The general rule of our law is that no man can sue in respect of a wrongful act, unless it constitutes a breach of a duty owed to him by the wrongdoer, or unless it causes him some damage in law.

[19] The court a quo was thus correct in holding that the plaintiff did not prove that it bore any risk in respect of the Discovery. It did not prove an interest in the litigation and consequently failed to establish locus standi. The court also rightly found that no contract came into being because there was no consensus regarding the terms (and nature) of the agreement. That should have been the end of the matter. Indeed, the court a quo held that the failure to prove locus standi was ‘dispositive of the entire action’. [Bold and underlining for emphasis]



[22] I re-iterate that the authority of the Acting Municipal Manager to launch the urgent application was not challenged in the court a quo. The authority of the attorney who signed and delivered the application also comes squarely into focus. The decision in ANC Umvoti Council Caucus and Others v Umvoti Municipality 2010 (3) SA 31 (KZP) is apposite in this appeal, as it deals with the same issue this Court has been invited to deal with by the SCA. In ANC Umvoti Council Caucus and Others v Umvoti Municipality the respondent, a Municipality launched an application seeking a rule nisi with interim relief on an urgent basis. It arose out of conduct which purported to be resolutions taken by the municipal council (the council) of the respondent.
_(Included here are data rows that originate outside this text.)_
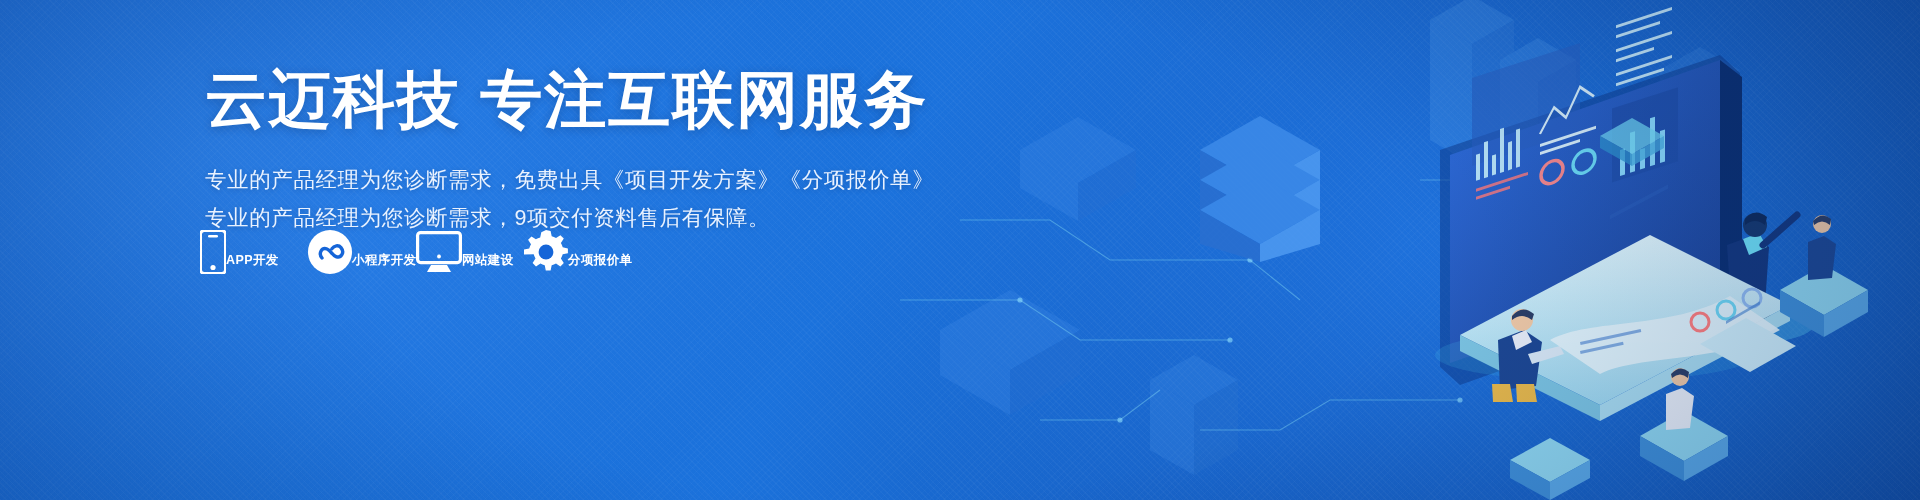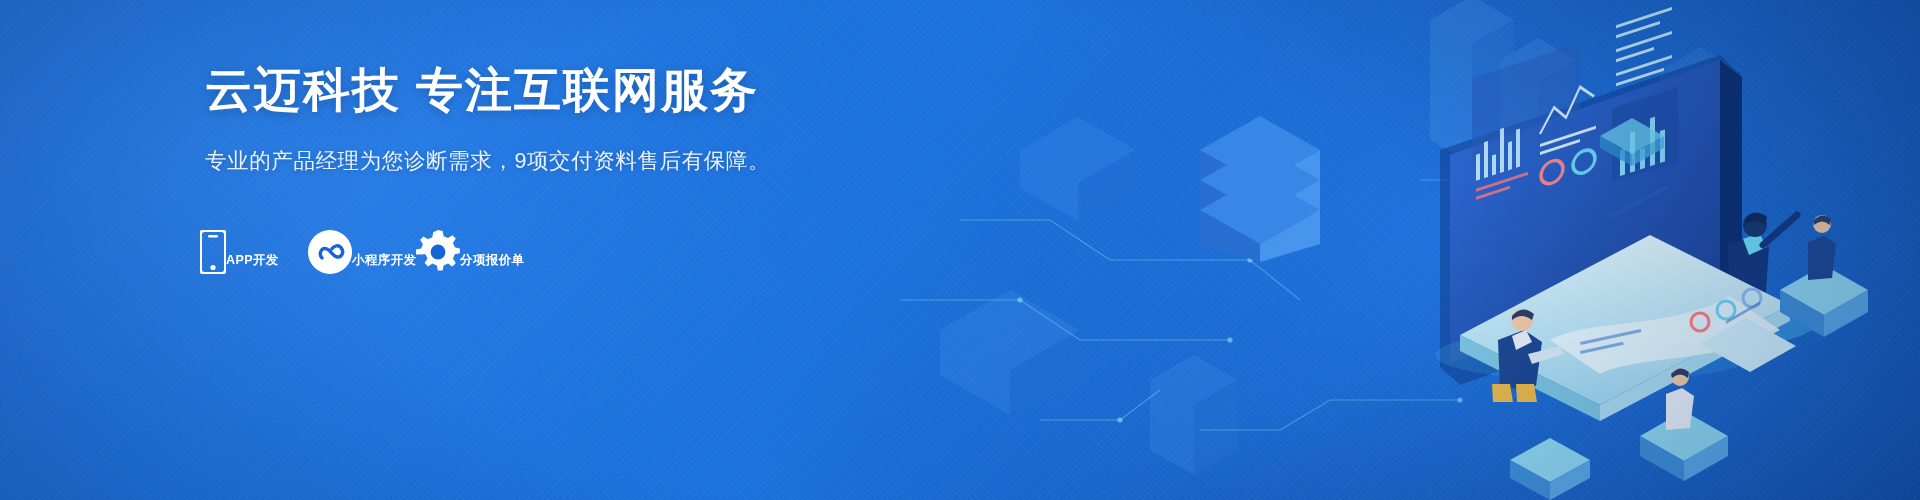--- a/index.html
+++ b/index.html
@@ -39,21 +39,21 @@
   .art svg { display:block; width:100%; height:100%; }
 
   
   .content {
     position:absolute;
     left:205px; top:60px;
     width:760px;
     z-index:5;
   }
   .headline {
-    font-size:47px;
+    font-size:62px;
     font-weight:bold;
     color:#ffffff;
     letter-spacing:2px;
     line-height:1.28;
     white-space:nowrap;
     text-shadow:0 2px 10px rgba(4,34,80,.28);
   }
   .sublines { margin-top:23px; }
   .subline {
     font-size:21.5px;
@@ -303,20 +303,21 @@
         <path d="M0 16 L32 -2 L64 16 L32 34 Z" fill="#6fd6f3" opacity=".75"></path>
         <path d="M0 16 L32 34 L32 46 L0 28 Z" fill="#2f93cf" opacity=".75"></path>
         <path d="M64 16 L32 34 L32 46 L64 28 Z" fill="#47aee0" opacity=".75"></path>
       </g>
     </svg>
   </div>
 
   <div class="content">
     <div class="headline">云迈科技 专注互联网服务</div>
     <div class="sublines">
+      <div class="subline">专业的产品经理为您诊断需求，免费出具《项目开发方案》《分项报价单》</div>
       <div class="subline">专业的产品经理为您诊断需求，9项交付资料售后有保障。</div>
     </div>
   </div>
 
   <div class="services">
 
     <div class="service">
       <span class="ico">
         <svg width="26" height="44" viewBox="0 0 26 44">
           <rect x="0.5" y="0.5" width="25" height="43" rx="4" ry="4" fill="none" stroke="#fff" stroke-width="3"></rect>
@@ -331,20 +332,30 @@
       <span class="ico">
         <svg width="44" height="44" viewBox="0 0 44 44">
           <circle cx="22" cy="22" r="22" fill="#fff"></circle>
           <path d="M14 28 c-4 -5 0 -11 5 -9 c4 1.6 5 6 9 7.6 c5 2 9 -4 5 -9 c-2.5 -3 -7 -2 -9 1" fill="none" stroke="#1565d8" stroke-width="3.4" stroke-linecap="round"></path>
         </svg>
       </span>
       <span class="label">小程序开发</span>
     </div>
 
 
+    <div class="service">
+      <span class="ico">
+        <svg width="46" height="42" viewBox="0 0 46 42">
+          <rect x="1.6" y="1.6" width="42.8" height="30" rx="3" ry="3" fill="none" stroke="#fff" stroke-width="3.2"></rect>
+          <circle cx="23" cy="25.5" r="1.9" fill="#fff"></circle>
+          <path d="M15 34 L31 34 L35 41 L11 41 Z" fill="#fff"></path>
+        </svg>
+      </span>
+      <span class="label">网站建设</span>
+    </div>
 
     <div class="service">
       <span class="ico">
         <svg width="44" height="44" viewBox="0 0 44 44">
           <path fill="#fff" d="M22 0 l4.6 1.1 1.1 5.2 a16 16 0 0 1 4.3 1.8 l4.4 -2.9 3.4 3.4 -2.9 4.4 a16 16 0 0 1 1.8 4.3 l5.2 1.1 0 4.8 -5.2 1.1 a16 16 0 0 1 -1.8 4.3 l2.9 4.4 -3.4 3.4 -4.4 -2.9 a16 16 0 0 1 -4.3 1.8 l-1.1 5.2 -4.8 0 -1.1 -5.2 a16 16 0 0 1 -4.3 -1.8 l-4.4 2.9 -3.4 -3.4 2.9 -4.4 a16 16 0 0 1 -1.8 -4.3 L0 24.4 l0 -4.8 5.2 -1.1 a16 16 0 0 1 1.8 -4.3 L4.1 9.8 7.5 6.4 l4.4 2.9 a16 16 0 0 1 4.3 -1.8 L17.3 2.3 Z"></path>
           <circle cx="22" cy="22" r="7.4" fill="#1565d8"></circle>
         </svg>
       </span>
       <span class="label">分项报价单</span>
     </div>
The respondent contended that these resolutions were not taken by the council because, at the time they were taken, the council was not properly constituted.
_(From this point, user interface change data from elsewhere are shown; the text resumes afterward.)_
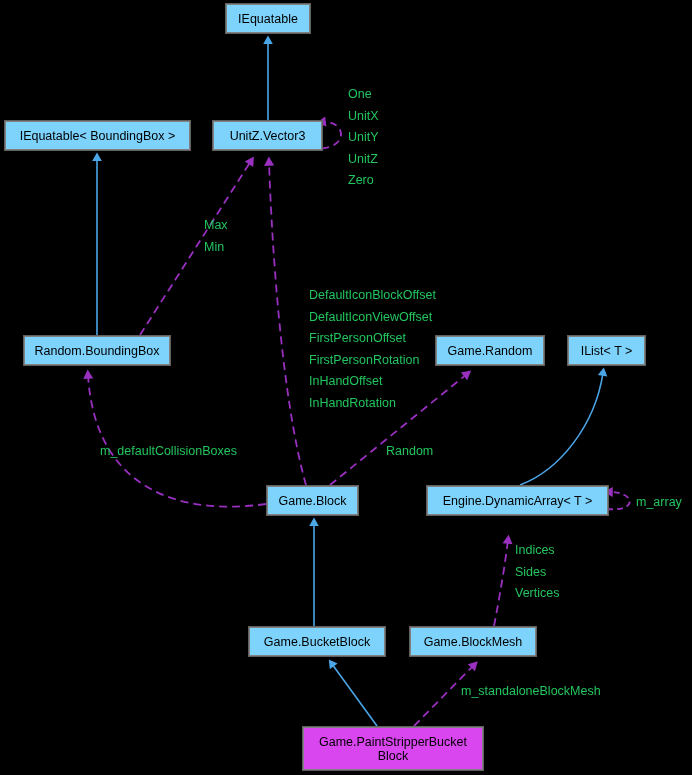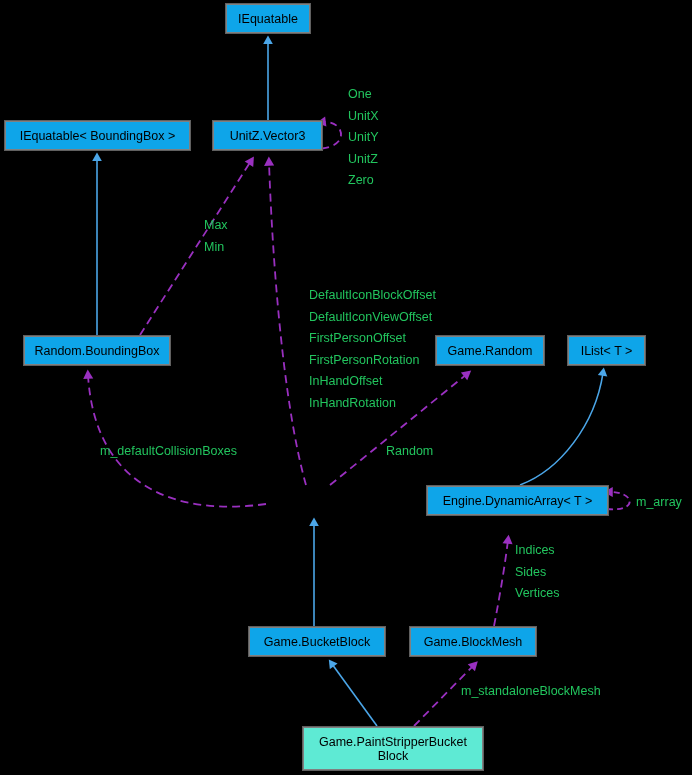--- a/index.html
+++ b/index.html
@@ -19,36 +19,36 @@
   svg#edges {
     position: absolute;
     left: 0;
     top: 0;
     width: 692px;
     height: 775px;
   }
   .node {
     position: absolute;
     box-sizing: border-box;
-    background: #0ea5e9;
+    background: #7dd3fc;
     border: 1px solid #808080;
     outline: 1px solid #606060;
     color: #000000;
     font-size: 12.5px;
     line-height: 14px;
     text-align: center;
     display: flex;
     align-items: center;
     justify-content: center;
     letter-spacing: 0px;
     white-space: pre;
     z-index: 3;
   }
   .node.current {
-    background: #5eead4;
+    background: #d946ef;
   }
   .edge-label {
     position: absolute;
     color: #22c55e;
     font-size: 12.5px;
     line-height: 21.5px;
     white-space: pre;
     z-index: 2;
     text-align: left;
   }
@@ -100,20 +100,21 @@
   <div class="node" style="left:5px; top:121px; width:185px; height:29px;">IEquatable&lt; BoundingBox &gt;</div>
 
   <div class="node" style="left:213px; top:121px; width:109px; height:29px;">UnitZ.Vector3</div>
 
   <div class="node" style="left:24px; top:336px; width:146px; height:29px;">Random.BoundingBox</div>
 
   <div class="node" style="left:436px; top:336px; width:108px; height:29px;">Game.Random</div>
 
   <div class="node" style="left:568px; top:336px; width:77px; height:29px;">IList&lt; T &gt;</div>
 
+  <div class="node" style="left:267px; top:486px; width:91px; height:29px;">Game.Block</div>
 
   <div class="node" style="left:427px; top:486px; width:181px; height:29px;">Engine.DynamicArray&lt; T &gt;</div>
 
   <div class="node" style="left:249px; top:627px; width:136px; height:29px;">Game.BucketBlock</div>
 
   <div class="node" style="left:410px; top:627px; width:126px; height:29px;">Game.BlockMesh</div>
 
   <div class="node current" style="left:303px; top:727px; width:180px; height:43px;">Game.PaintStripperBucket
 Block</div>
[23] The issues in ANC Umvoti Council Caucus and Others v Umvoti Municipality were identified as follows:


[5] Leave was granted by the court a quo to appeal to this court in relation to the authority of the municipal manager to bring the application, and in relation to the question of costs.

[6] The first aspect, therefore, is the finding that the respondent proved on the papers that the acting municipal manager (the manager) had authority to bring the application on behalf of the respondent.”



[24] Gorven J (as he then was) writing for the Full Court agreed that from all relevant legislation applicable to Municipal Managers and Speakers of Council, none authorised such functionaries to act as an agent of a municipality in launching an application in court. Section 151(2) of the Constitution, it was said, vests the executive and legislative authority of a municipality in its municipal council and as such, it was necessary for the council to have delegated the power to institute legal proceedings in writing; and absent any such delegation, a council resolution was required to empower an official to institute court proceedings on its behalf.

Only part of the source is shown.